AAMAS Conference 2022 Conference Paper

Learning Theory of Mind via Dynamic Traits Attribution

  • Dung Nguyen
  • Phuoc Nguyen
  • Hung Le
  • Kien Do
  • Svetha Venkatesh
  • Truyen Tran

Machine learning of Theory of Mind (ToM) is essential to build social agents that co-live with humans and other agents. This capacity, once acquired, will help machines infer the mental states of others from observed contextual action trajectories, enabling future prediction of goals, intention, actions and successor representations. The underlying mechanism for such a prediction remains unclear, however. Inspired by the observation that humans often infer the character traits of others, then use it to explain behaviour, we propose a new neural ToM architecture that learns to generate a latent trait vector of an actor from the past trajectories. This trait vector then multiplicatively modulates the prediction mechanism via a ‘fast weights’ scheme in the prediction neural network, which reads the current context and predicts the behaviour. We empirically show that the fast weights provide a good inductive bias to model the character traits of agents and hence improves mindreading ability. On the indirect assessment of false-belief understanding, the new ToM model enables more efficient helping behaviours.

NeurIPS Conference 2021 Conference Paper

Model-Based Episodic Memory Induces Dynamic Hybrid Controls

  • Hung Le
  • Thommen Karimpanal George
  • Majid Abdolshah
  • Truyen Tran
  • Svetha Venkatesh

Episodic control enables sample efficiency in reinforcement learning by recalling past experiences from an episodic memory. We propose a new model-based episodic memory of trajectories addressing current limitations of episodic control. Our memory estimates trajectory values, guiding the agent towards good policies. Built upon the memory, we construct a complementary learning model via a dynamic hybrid control unifying model-based, episodic and habitual learning into a single architecture. Experiments demonstrate that our model allows significantly faster and better learning than other strong reinforcement learning agents across a variety of environments including stochastic and non-Markovian settings.

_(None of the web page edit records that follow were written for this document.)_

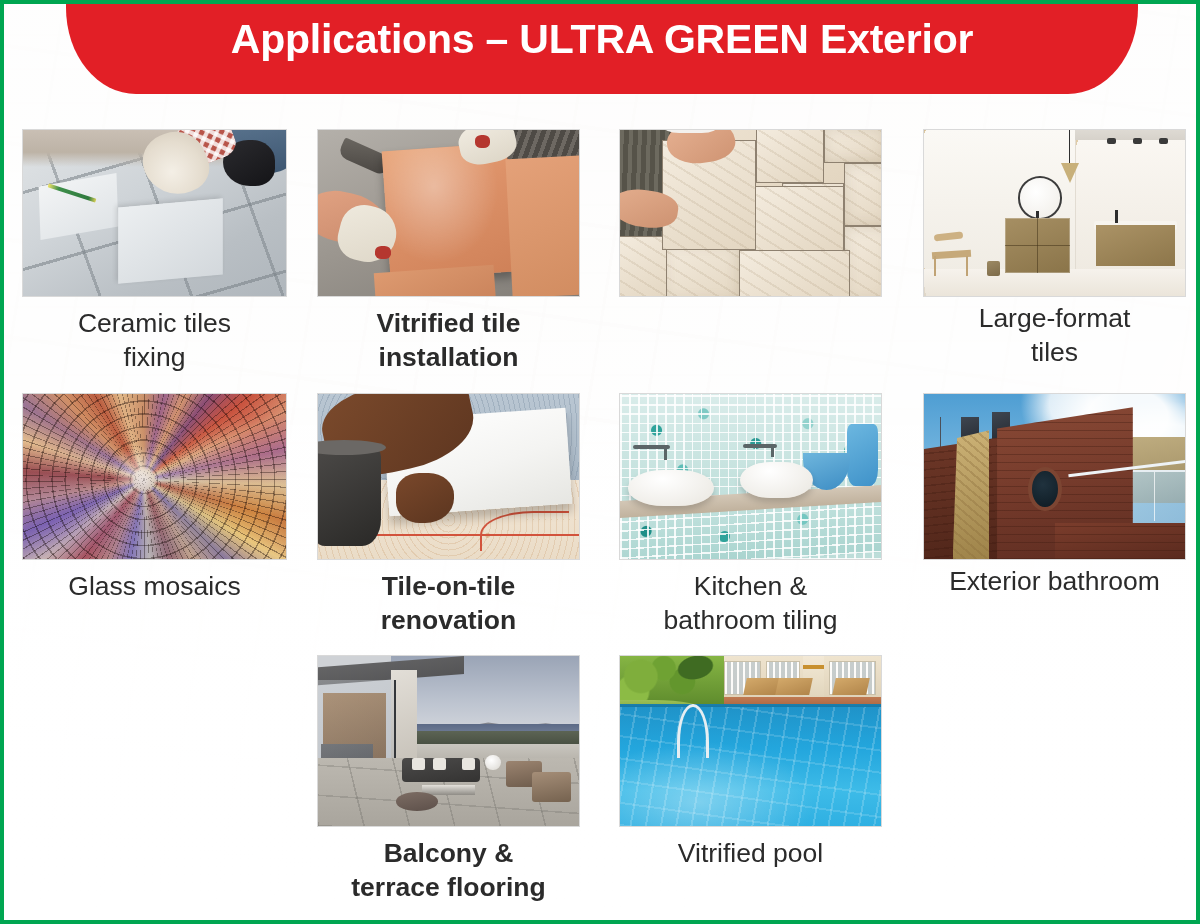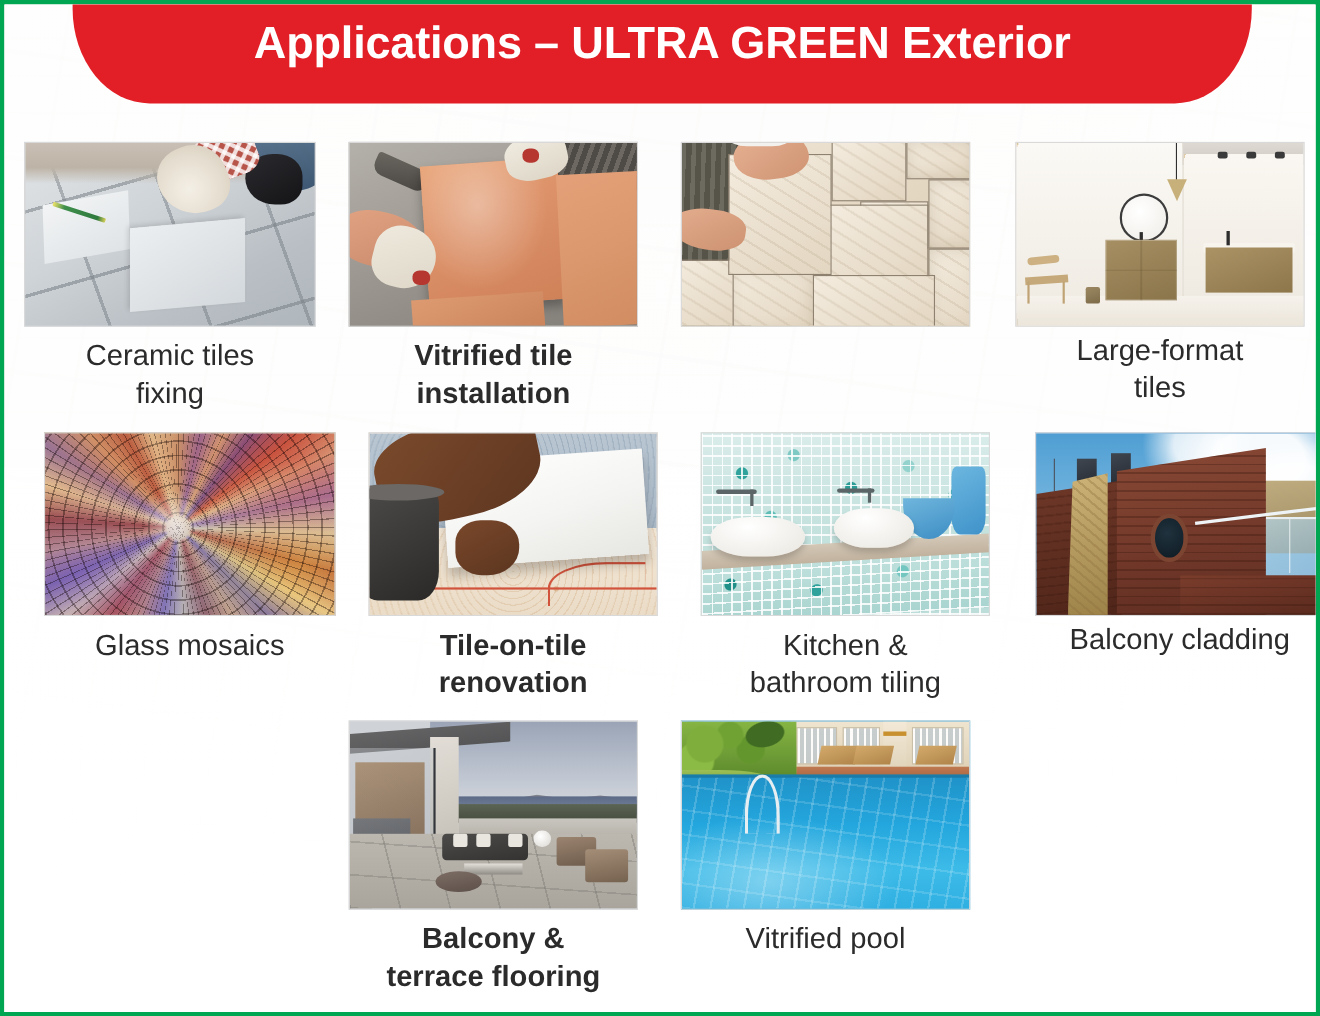--- a/index.html
+++ b/index.html
@@ -74,21 +74,21 @@
     white-space: pre-line;
   }
 
   
   .col1 { left: 18px;  width: 265px; }
   .col2 { left: 313px; width: 263px; font-weight: bold; }
   .col3 { left: 615px; width: 263px; }
   .col4 { left: 919px; width: 263px; }
 
   .row1 { top: 125px; }
-  .row2 { top: 389px; margin-left: 18px; }
+  .row2 { top: 389px; }
   .row3 { top: 651px; }
 
   .h1 { height: 168px; }
   .h2 { height: 167px; }
   .h3 { height: 172px; }
 
   
 
   
   .art-ceramic {
@@ -854,21 +854,21 @@
         <div class="recess"></div>
           <div class="glasswall"></div>
         <div class="mull m1"></div>
           <div class="mull m2"></div>
           <div class="mull m3"></div>
         <div class="face-main"></div>
         <div class="porthole"></div>
         <div class="rail"></div>
           <div class="botband"></div>
       </div>
-      <div class="caption" style="margin-top:4px;">Balcony cladding</div>
+      <div class="caption" style="margin-top:4px;">Exterior bathroom</div>
     </div>
 
     <div class="card col2 row3">
       <div class="thumb h3 art-balcony">
         <div class="sky"></div>
           <div class="hills"></div>
           <div class="sea"></div>
           <div class="trees"></div>
         <div class="parapet"></div>
         <div class="roof"></div>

TCS Journal 2020 Journal Article

Local search is a PTAS for feedback vertex set in minor-free graphs

  • Hung Le
  • Baigong Zheng

We show that an extremely simple local search gives a PTAS for the Feedback Vertex Set (FVS) problem in minor-free graphs. It keeps exchanging a constant number of vertices to improve the current solution until a local optimum is reached. The previous PTAS by Fomin, Lokshtanov, Raman and Saurabh [1], despite theoretical efficiency, is much more complicated in the sense that it combines many advanced algorithmic tools such as contraction decomposition framework by Demaine and Hajiaghayi [2], Courcelle's theorem [3] and the Robertson and Seymour decomposition [4]. Our main technical contribution is to show that the local optimum only differs the global optimum by a ( 1 + ϵ ) factor. We do so by introducing Steiner points, those who are not in the local and optimal solutions, to the standard analysis of local search. We believe that our technique is of independent interest.

NeurIPS Conference 2018 Conference Paper

Variational Memory Encoder-Decoder

  • Hung Le
  • Truyen Tran
  • Thin Nguyen
  • Svetha Venkatesh

Introducing variability while maintaining coherence is a core task in learning to generate utterances in conversation. Standard neural encoder-decoder models and their extensions using conditional variational autoencoder often result in either trivial or digressive responses. To overcome this, we explore a novel approach that injects variability into neural encoder-decoder via the use of external memory as a mixture model, namely Variational Memory Encoder-Decoder (VMED). By associating each memory read with a mode in the latent mixture distribution at each timestep, our model can capture the variability observed in sequential data such as natural conversations. We empirically compare the proposed model against other recent approaches on various conversational datasets. The results show that VMED consistently achieves significant improvement over others in both metric-based and qualitative evaluations.